Listening to ‘Ear Biscuits’ while cleaning my room and being struck yet again by just how badly I want to be creating things all the time, and meeting other creative people and collaborating with them on stuff. But I feel so trapped by my own self doubt and fear of failure, not to mention the crippling motivational drain of living at home when I want my own space.
So now I’m feeling totally blah and don’t want to continue the massive excavation of crap from my bedroom. Stupid.
Nothing better than having your mood drop to the deepest depths of self pity and loneliness at midnight, when everyone in the house is either heading to bed, already asleep, or too busy playing stupid iPad games to listen to you talk about how you feel.
peepscarf108 said: Oh cuuuute. Also red suits you really nicely. ;D
Thanks! :3 My haircut is already starting to annoy me; I think I should have left some length, because when it’s totally dry it gets enormous. I have to use multiple clips/ties to control the puffiness of it somewhat, so I can only partially wear it loose. Ah well.
And yep, reds/corals tend to be my best colours! Although anything deep/rich tends to work with my hair and complexion. The absolute worst colour on me seems to be really pale/pastel mint green; it makes me look incredibly ill haha. But most other things seem to be at least alright.

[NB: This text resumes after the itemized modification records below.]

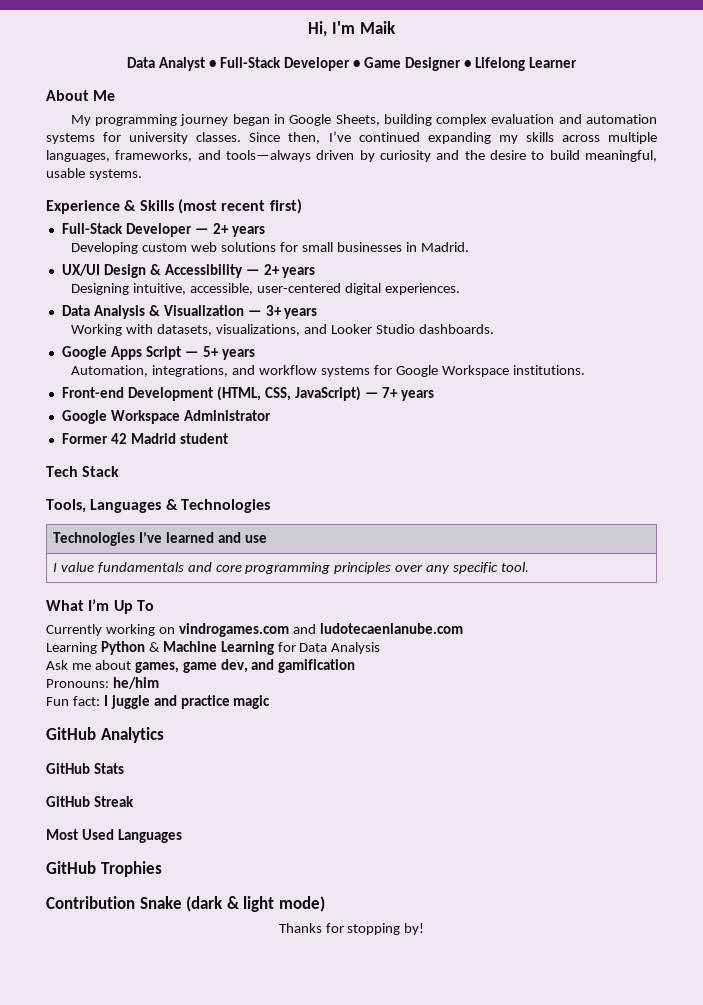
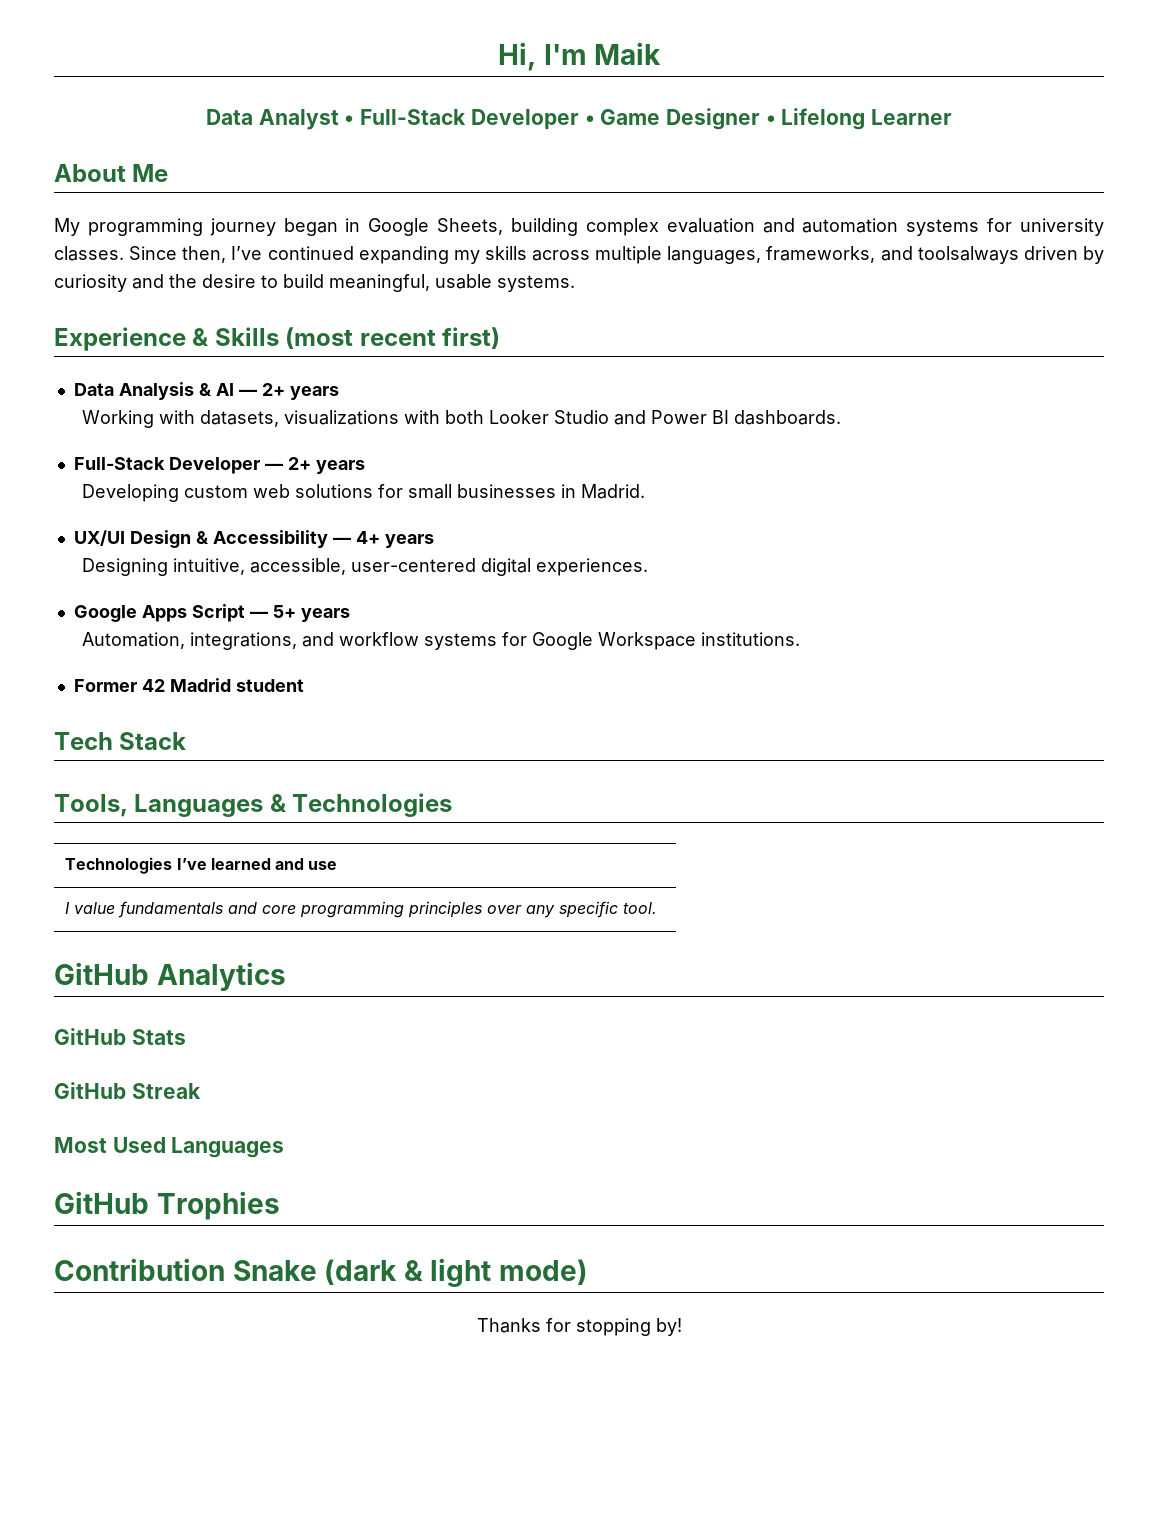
- Since then, I’ve continued expanding my skills across multiple languages, frameworks, and tools—always driven by curiosity and the desire to build meaningful, usable systems.
+ Since then, I’ve continued expanding my skills across multiple languages, frameworks, and toolsalways driven by curiosity and the desire to build meaningful, usable systems.
+ Data Analysis & AI — 2+ years
+ Working with datasets, visualizations with both Looker Studio and Power BI dashboards.
- UX/UI Design & Accessibility — 2+ years
+ UX/UI Design & Accessibility — 4+ years
- Data Analysis & Visualization — 3+ years
- Working with datasets, visualizations, and Looker Studio dashboards.
- Front-end Development (HTML, CSS, JavaScript) — 7+ years
- Google Workspace Administrator
- What I’m Up To
- Currently working on vindrogames.com and ludotecaenlanube.com
- Learning Python & Machine Learning for Data Analysis
- Ask me about games, game dev, and gamification
- Pronouns: he/him
- Fun fact: I juggle and practice magic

peepscarf108 said: That’s a shame but it’s a good show so press on :O
Yeeeesss, I’ve been wanting to watch it for a while, but only discovered the joys of how good a show it is this past Friday night. I’ve seen the first 5 episodes, and want to introduce my brother to it as well - I showed him episode one, and he’s into it already :D
Trying to covertly download some episodes of Brooklyn Nine-Nine in a busy cafe. The Dome wifi isn’t incredible, and it throws me offline after every 100MB, but seems to never block me from logging back in. This is awesome.